The government launched the Hong Kong Genome Project (HKGP) in 2021. It covers cases with undiagnosed diseases, hereditary cancers, and those related to precision health, aiming to benefit patients with more precise diagnoses and personalized treatment. At the same time, the data collected will be used to build a genome database of the local population to facilitate the clinical application of genomic medicine and scientific research.

The HKCH is one of the partnering centres of HKGP to recruit suitable patients for receiving whole genome sequencing on a voluntary basis. Dr Luk Ho-ming said, "Regular clinical tests have their own limitations. However, whole genomic sequencing will not be the first choice because it is very complex and time consuming. We target to invite suitable patients and their families to join this research project, hoping to give them an answer."

More than 2,000 families have been recruited through HKCH so far. Some have already received their reports, and a proportion of them have successfully identified the cause of their diseases. The hospital will continue to refer eligible patients to the project in the next few years.

▲HKCH team members who are involved in the Hong Kong Genome Project.
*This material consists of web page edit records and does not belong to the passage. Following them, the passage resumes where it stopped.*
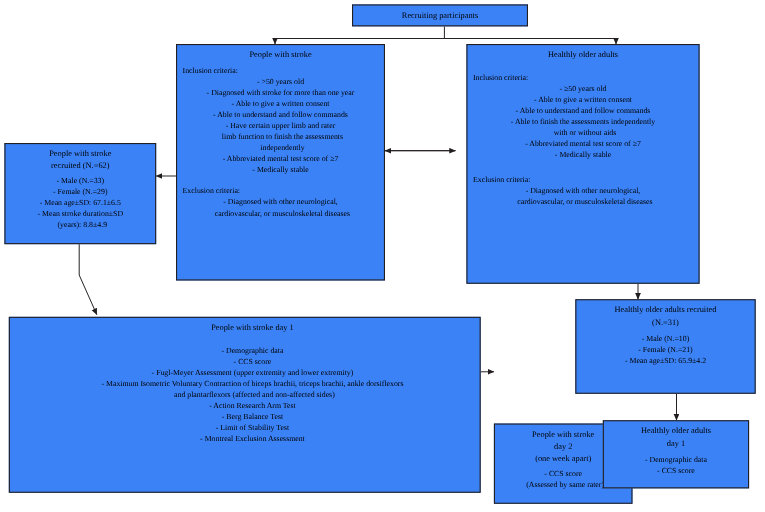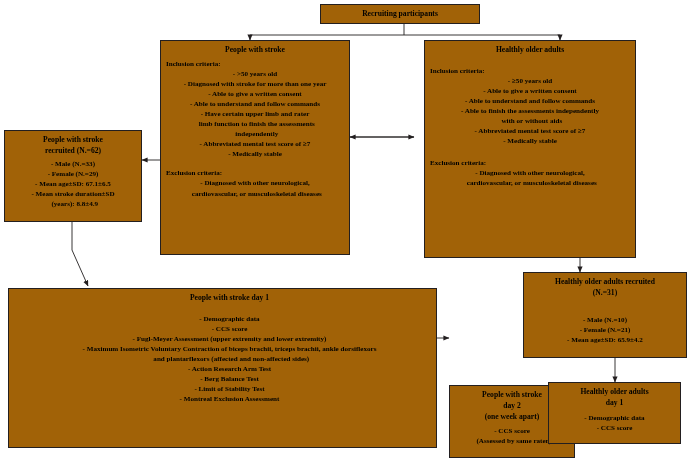--- a/index.html
+++ b/index.html
@@ -21,13 +21,12 @@
     position: absolute;
     box-sizing: border-box;
     border: 1px solid #231f20;
-    background: #a16207;
+    background: #3b82f6;
     color: #000000;
     font-family: "Liberation Serif", serif;
     font-size: 7.1px;
     line-height: 1.42;
     padding: 4px 5px;
-    font-weight: bold;
   }
   .box .title {
     text-align: center;

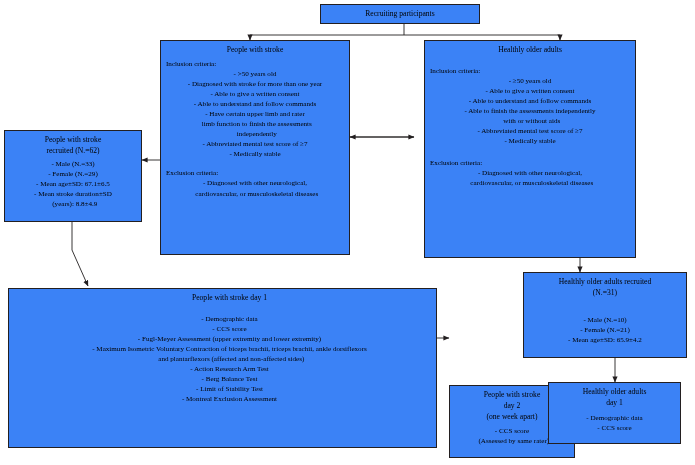--- a/index.html
+++ b/index.html
@@ -141,7 +141,7 @@
   <div class="box" style="left:523px; top:272px; width:164px; height:86px;">
     <div class="title nomargin">Healthly older adults recruited</div>
     <div class="title">(N.=31)</div>
-    <div class="lines" style="margin-top:16px;">
+    <div class="lines" style="margin-top:4px;">
       <div>- Male (N.=10)</div>
       <div>- Female (N.=21)</div>
       <div>- Mean age±SD: 65.9±4.2</div>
Uncommon disorders database

In 2021-22, HKCH has begun to develop a database for individual uncommon disorders in phases to facilitate healthcare service planning and provide reference for diagnosis and treatment.

The data is derived from existing records in the HA clinical information system, which is then verified and analysed by healthcare professionals. The database lists the total patient number, age group, gender, and alive / death status of each disease.

At present, the database covers 25 metabolic diseases, four neurological diseases and one endocrine disease, for example, classic phenylketonuria, congenital adrenal hyperplasia, spinal muscular atrophy and tuberous sclerosis complex. More diseases would be added into the database in the future.